Vivre aux côtés des tigres dans un monde qui évolue

Comment protège-t-on les tigres dans un monde où la population est plus nombreuse que jamais et où la crise climatique menace dangereusement l’habitat de l’être humain et des animaux? Suivez-nous en Inde, dans la région de la réserve de tigres de Pilibhit. Rencontrez Atul Singh, qui nous parle des défis provoqués par la présence du grand félin, et de la manière dont l’aide du WWF encourage la cohabitation entre le grand prédateur et la population.

Les tigres sont «en danger» - toujours. En cette année chinoise du tigre, il y a toutefois de bonnes nouvelles pour les amies et les amis du plus grand félin de la planète. Grâce à l’engagement infatigable de femmes et d’hommes aux quatre coins de la planète, 4900 tigres en liberté ont été comptés en 2022, soit 50% de plus qu’en 2010, année où ils n’étaient que 3200. Cette évolution marque un tournant porteur d’espoir puisque depuis le début du 20e siècle, le nombre de tigres sauvages n’avait cessé de diminuer.

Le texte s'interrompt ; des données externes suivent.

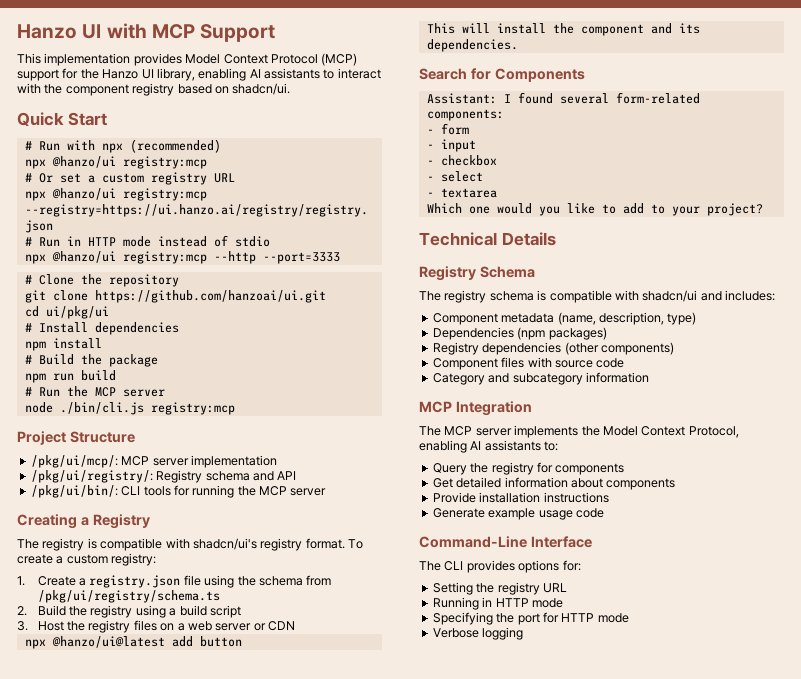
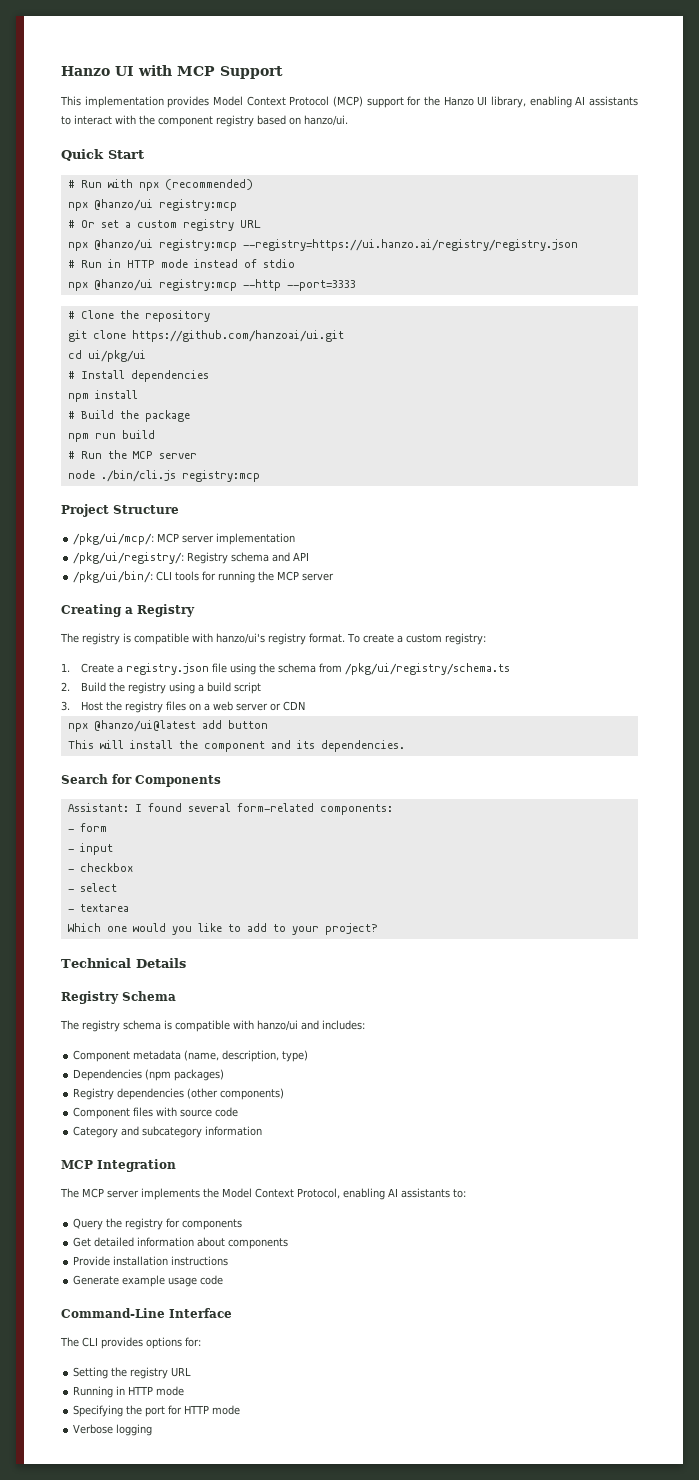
- This implementation provides Model Context Protocol (MCP) support for the Hanzo UI library, enabling AI assistants to interact with the component registry based on shadcn/ui.
+ This implementation provides Model Context Protocol (MCP) support for the Hanzo UI library, enabling AI assistants to interact with the component registry based on hanzo/ui.
- The registry is compatible with shadcn/ui's registry format.
+ The registry is compatible with hanzo/ui's registry format.
- The registry schema is compatible with shadcn/ui and includes:
+ The registry schema is compatible with hanzo/ui and includes:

Malgré cela, rien ne garantit que leurs effectifs pourront s’étoffer davantage. L’Asie, le seul continent sur lequel vit le grand félin emblématique, a en effet profondément changé depuis le début du 20e siècle et cette évolution se poursuit. C’est maintenant qu’il faut faire en sorte que le tigre trouve sa place dans ce nouvel environnement.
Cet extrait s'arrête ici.